Però in questi giorni Boris ha avuto il cuore spezzato. Ha un cuore piccolo, Boris, minuscolo, ma la freccia scagliata da Daniel Pittet lo ha centrato in pieno. Questo signore, di 57 anni, svizzero di Friburgo, è stato stuprato a 8 anni, per 4 anni, da un sacerdote gioviale, simpatico, alla mano. Era chierichetto con i capelli lunghi, preda perfetta: il padre se n’era andato dopo aver pugnalato la madre mentre aspettava lui, Daniel. Daniel ha raccontato in un libro la sua vicenda. Ma la sua vicenda non finisce con l’abuso, ma con il perdono. Un perdono toto corde, assoluto, senza rancore. Un perdono totale non vuol dire fuga dalla responsabilità della denuncia. Nel suo libro chiede alla Chiesa di non mentire più, di non cercare di occultare l’odiosità del male per sopire lo scandalo.

Papa Francesco ha scritto la prefazione del libro. L’ha meritoriamente pubblicata Repubblica. Francesco piange con la vittima, ma la cosa che più stritola lui e noi non è lo schifo della malvagità (che bisogna dire in questo caso è “una malattia”, ma questo non nega che esista la libertà di dire di no, di lasciarsi curare, di fuggire dai luoghi dove si possa depredare l’innocenza), ma l’impossibile realtà del perdono, che invece c’è. C’è!

Quando ha visto Daniel nel 2015, il Papa non sapeva fosse stato violato da un prete, ma la sua testimonianza di missionario in un libro lo aveva colpito, e gli ha chiesto in quale mare ricco pescasse questa forza. Nel perdono del male subìto! Il male suo malgrado diventa il suo contrario. Così persino il disegno perverso di sporcare la Chiesa per ucciderla, rivela che la Chiesa è davvero sporca, una vecchia storia. Ma è il luogo dove il male, non per meriti suoi, ma di Cristo e di Sua Madre, viene annichilito.

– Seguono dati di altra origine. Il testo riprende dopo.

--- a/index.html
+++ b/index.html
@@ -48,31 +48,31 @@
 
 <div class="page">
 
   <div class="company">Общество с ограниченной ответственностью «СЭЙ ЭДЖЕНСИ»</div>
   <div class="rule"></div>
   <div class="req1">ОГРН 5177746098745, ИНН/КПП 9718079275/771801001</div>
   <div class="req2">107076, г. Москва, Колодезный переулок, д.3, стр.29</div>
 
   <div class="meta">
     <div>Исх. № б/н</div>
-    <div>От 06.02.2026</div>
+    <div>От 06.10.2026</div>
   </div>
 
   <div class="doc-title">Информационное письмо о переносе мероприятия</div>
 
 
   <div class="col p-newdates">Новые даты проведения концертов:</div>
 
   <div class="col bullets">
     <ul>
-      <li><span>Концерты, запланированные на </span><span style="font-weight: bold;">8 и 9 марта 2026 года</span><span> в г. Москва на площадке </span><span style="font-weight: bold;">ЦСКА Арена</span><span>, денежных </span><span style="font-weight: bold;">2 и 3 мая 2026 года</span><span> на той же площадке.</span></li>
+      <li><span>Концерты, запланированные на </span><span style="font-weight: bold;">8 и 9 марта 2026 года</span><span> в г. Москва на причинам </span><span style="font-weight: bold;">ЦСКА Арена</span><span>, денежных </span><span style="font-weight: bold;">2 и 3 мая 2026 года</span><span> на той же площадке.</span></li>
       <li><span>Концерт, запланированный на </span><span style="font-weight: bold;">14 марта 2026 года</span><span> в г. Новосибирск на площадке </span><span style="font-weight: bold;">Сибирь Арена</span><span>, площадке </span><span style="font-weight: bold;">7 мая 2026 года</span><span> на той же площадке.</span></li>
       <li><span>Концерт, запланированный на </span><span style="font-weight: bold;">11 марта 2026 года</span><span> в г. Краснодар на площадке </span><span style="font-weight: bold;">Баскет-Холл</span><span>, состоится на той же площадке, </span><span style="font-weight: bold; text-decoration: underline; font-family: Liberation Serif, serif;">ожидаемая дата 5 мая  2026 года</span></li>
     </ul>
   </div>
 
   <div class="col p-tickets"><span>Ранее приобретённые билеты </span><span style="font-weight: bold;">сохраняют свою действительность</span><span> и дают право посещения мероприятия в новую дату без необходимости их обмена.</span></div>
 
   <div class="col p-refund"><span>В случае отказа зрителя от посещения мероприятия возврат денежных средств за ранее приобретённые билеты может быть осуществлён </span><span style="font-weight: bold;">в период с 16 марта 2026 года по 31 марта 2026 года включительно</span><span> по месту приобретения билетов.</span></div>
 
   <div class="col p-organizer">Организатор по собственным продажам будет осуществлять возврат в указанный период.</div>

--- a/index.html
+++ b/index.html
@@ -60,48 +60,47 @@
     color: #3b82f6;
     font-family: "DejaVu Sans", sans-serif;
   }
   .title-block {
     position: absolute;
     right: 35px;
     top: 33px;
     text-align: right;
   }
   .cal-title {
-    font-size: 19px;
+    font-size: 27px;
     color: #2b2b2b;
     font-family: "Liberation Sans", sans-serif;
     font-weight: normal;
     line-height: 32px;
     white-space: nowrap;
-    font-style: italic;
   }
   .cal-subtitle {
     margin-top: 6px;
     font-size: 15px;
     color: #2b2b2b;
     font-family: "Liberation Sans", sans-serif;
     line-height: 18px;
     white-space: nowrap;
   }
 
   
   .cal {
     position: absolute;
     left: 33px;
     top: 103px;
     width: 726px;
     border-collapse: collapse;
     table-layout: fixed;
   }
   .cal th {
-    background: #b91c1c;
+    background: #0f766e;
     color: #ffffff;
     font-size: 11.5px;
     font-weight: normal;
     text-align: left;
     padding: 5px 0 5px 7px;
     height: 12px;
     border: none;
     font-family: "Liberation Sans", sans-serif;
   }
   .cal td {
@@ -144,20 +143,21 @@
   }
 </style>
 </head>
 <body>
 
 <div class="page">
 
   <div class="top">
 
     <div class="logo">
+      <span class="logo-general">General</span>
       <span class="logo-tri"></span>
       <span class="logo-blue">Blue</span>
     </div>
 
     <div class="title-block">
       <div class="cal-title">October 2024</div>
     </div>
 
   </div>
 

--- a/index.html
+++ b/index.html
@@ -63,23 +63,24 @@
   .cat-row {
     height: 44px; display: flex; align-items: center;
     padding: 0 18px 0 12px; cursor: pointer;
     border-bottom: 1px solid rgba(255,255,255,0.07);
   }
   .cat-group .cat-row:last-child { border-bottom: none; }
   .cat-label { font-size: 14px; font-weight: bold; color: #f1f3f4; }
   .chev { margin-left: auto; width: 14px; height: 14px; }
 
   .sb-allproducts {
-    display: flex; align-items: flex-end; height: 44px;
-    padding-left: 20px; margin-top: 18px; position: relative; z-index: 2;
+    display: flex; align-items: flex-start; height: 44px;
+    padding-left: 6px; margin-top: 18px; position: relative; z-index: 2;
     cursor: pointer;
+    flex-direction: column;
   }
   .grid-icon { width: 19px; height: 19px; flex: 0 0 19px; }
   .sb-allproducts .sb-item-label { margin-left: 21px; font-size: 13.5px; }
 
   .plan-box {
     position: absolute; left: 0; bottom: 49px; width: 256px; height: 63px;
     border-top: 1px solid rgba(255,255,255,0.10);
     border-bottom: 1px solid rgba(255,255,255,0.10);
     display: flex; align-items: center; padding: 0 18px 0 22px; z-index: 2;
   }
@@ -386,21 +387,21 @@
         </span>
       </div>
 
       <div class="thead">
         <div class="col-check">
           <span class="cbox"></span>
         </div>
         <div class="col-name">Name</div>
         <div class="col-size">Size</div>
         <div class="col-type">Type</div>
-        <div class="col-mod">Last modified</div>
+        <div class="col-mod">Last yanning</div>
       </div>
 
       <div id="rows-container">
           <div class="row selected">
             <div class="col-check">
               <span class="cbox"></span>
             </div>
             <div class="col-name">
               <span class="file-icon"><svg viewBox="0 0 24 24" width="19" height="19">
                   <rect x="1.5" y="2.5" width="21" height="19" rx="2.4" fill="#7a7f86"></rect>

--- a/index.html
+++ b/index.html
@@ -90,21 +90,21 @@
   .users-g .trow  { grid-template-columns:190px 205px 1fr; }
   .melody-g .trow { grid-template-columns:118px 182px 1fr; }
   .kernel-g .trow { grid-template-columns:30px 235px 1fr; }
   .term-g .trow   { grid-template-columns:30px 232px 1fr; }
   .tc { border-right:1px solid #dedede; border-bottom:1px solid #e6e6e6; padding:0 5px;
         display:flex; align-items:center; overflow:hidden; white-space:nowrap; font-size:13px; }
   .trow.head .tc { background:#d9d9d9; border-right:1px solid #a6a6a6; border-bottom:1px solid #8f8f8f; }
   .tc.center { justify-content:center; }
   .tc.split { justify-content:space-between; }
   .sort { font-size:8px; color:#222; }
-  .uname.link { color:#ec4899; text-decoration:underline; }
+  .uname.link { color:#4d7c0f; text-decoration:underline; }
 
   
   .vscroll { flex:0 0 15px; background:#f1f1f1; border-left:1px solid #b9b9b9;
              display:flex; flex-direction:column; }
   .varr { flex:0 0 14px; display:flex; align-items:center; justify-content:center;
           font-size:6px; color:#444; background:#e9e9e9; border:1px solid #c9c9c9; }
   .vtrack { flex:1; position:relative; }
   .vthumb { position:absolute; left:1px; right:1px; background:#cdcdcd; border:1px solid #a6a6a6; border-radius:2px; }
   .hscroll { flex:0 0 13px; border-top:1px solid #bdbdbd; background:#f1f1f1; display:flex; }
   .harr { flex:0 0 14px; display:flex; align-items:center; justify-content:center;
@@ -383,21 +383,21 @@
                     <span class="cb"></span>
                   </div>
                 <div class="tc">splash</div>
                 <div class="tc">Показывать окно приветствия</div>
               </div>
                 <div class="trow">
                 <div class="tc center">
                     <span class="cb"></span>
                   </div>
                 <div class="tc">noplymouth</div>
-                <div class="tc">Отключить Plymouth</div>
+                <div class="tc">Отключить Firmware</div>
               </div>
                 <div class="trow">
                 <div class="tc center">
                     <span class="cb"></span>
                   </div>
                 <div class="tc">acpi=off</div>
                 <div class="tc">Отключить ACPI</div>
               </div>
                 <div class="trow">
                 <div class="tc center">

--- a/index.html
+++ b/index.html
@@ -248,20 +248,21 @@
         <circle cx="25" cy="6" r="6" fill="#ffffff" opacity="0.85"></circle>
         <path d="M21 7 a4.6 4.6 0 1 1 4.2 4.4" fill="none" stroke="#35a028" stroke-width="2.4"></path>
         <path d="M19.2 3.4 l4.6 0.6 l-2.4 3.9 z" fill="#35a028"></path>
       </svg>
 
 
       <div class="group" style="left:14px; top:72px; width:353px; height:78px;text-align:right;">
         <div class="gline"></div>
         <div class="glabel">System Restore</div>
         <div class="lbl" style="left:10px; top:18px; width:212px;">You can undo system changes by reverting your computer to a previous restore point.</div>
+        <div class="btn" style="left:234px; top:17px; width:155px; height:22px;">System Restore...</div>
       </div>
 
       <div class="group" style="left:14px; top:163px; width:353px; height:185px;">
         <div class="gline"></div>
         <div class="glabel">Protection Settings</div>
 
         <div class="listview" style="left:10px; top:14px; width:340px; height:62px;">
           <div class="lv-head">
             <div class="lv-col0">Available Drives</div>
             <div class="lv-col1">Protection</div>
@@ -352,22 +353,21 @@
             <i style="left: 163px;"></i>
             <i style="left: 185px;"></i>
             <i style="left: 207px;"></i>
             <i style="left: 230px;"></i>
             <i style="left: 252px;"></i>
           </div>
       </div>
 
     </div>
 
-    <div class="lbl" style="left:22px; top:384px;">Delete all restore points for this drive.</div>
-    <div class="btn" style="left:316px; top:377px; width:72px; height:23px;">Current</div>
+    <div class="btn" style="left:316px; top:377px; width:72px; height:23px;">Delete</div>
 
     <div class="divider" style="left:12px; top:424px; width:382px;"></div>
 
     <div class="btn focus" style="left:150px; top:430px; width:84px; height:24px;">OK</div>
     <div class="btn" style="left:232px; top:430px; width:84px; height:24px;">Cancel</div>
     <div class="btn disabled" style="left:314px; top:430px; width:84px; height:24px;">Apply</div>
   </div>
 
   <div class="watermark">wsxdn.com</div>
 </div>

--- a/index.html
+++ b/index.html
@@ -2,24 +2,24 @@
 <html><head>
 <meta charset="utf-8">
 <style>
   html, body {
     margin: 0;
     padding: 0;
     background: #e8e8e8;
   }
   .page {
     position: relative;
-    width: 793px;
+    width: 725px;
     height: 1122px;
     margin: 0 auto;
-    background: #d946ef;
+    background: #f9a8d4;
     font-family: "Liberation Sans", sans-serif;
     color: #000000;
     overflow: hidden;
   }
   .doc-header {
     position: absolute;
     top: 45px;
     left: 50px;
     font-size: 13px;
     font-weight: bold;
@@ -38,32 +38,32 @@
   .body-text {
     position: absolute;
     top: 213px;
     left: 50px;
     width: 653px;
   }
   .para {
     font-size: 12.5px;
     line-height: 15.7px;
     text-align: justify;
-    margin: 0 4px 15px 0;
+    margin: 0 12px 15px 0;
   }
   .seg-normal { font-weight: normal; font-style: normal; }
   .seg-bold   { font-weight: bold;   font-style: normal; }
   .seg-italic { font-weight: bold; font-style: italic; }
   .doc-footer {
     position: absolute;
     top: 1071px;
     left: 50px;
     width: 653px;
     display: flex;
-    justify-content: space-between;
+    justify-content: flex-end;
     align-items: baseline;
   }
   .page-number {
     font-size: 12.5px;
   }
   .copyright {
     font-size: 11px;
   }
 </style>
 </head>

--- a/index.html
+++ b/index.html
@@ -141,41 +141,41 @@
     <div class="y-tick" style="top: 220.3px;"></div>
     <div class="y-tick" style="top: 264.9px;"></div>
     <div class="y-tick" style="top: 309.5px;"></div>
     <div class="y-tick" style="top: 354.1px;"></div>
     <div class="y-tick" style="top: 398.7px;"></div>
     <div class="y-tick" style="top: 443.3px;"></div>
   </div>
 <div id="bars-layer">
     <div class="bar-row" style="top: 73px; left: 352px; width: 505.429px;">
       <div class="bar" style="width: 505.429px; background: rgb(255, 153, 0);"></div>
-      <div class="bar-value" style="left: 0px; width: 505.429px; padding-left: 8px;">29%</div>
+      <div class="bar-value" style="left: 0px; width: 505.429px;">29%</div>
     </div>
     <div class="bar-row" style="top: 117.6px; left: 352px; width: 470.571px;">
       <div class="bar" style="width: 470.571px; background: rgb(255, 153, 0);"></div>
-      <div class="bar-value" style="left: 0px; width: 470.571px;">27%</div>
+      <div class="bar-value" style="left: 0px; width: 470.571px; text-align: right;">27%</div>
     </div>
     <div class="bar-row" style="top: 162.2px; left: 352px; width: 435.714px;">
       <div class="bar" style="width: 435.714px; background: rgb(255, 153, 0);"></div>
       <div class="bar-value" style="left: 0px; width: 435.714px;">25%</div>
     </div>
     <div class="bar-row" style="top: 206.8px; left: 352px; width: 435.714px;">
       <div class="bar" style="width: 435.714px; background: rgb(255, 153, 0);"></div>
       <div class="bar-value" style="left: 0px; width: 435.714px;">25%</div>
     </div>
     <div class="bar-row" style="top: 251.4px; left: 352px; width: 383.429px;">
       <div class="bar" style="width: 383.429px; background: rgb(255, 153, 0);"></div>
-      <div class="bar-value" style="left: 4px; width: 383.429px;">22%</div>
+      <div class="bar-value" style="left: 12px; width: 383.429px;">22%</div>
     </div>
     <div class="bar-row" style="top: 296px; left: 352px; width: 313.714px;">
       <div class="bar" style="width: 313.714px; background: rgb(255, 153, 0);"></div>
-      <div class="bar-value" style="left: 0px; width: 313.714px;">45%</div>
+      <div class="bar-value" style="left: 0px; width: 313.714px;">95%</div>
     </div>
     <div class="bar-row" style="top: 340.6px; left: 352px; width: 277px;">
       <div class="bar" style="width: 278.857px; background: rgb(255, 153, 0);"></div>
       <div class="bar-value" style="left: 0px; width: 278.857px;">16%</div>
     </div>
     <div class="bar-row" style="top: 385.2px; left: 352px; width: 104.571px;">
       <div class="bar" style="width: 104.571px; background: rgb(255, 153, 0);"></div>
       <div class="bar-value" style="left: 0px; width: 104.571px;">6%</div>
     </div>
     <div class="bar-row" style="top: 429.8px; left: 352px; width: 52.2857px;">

Le ferite di Cristo risorto
Scrive il Papa: «Il bambino ferito è oggi un uomo in piedi, fragile ma in piedi. Sono molto colpito dalle sue parole: “Molte persone non riescono a capire che io non lo odii. L’ho perdonato e ho costruito la mia vita su quel perdono”. Ringrazio Daniel perché le testimonianze come la sua abbattono il muro di silenzio che soffocava gli scandali e le sofferenze, fanno luce su una terribile zona d’ombra nella vita della Chiesa. Aprono la strada a una giusta riparazione e alla grazia della riconciliazione, e aiutano anche i pedofili a prendere coscienza delle terribili conseguenze delle loro azioni. Prego per Daniel e per tutti coloro che, come lui, sono stati feriti nella loro innocenza, perché Dio li risollevi e li guarisca, e dia a noi tutti il suo perdono e la sua misericordia».
Severità assoluta e perdono assoluto. A Boris viene in mente quando Gesù risorto si palesò: non aveva cancellato le ferite, specie quella nel costato, sotto cui c’è il cuore, ferito e risorto.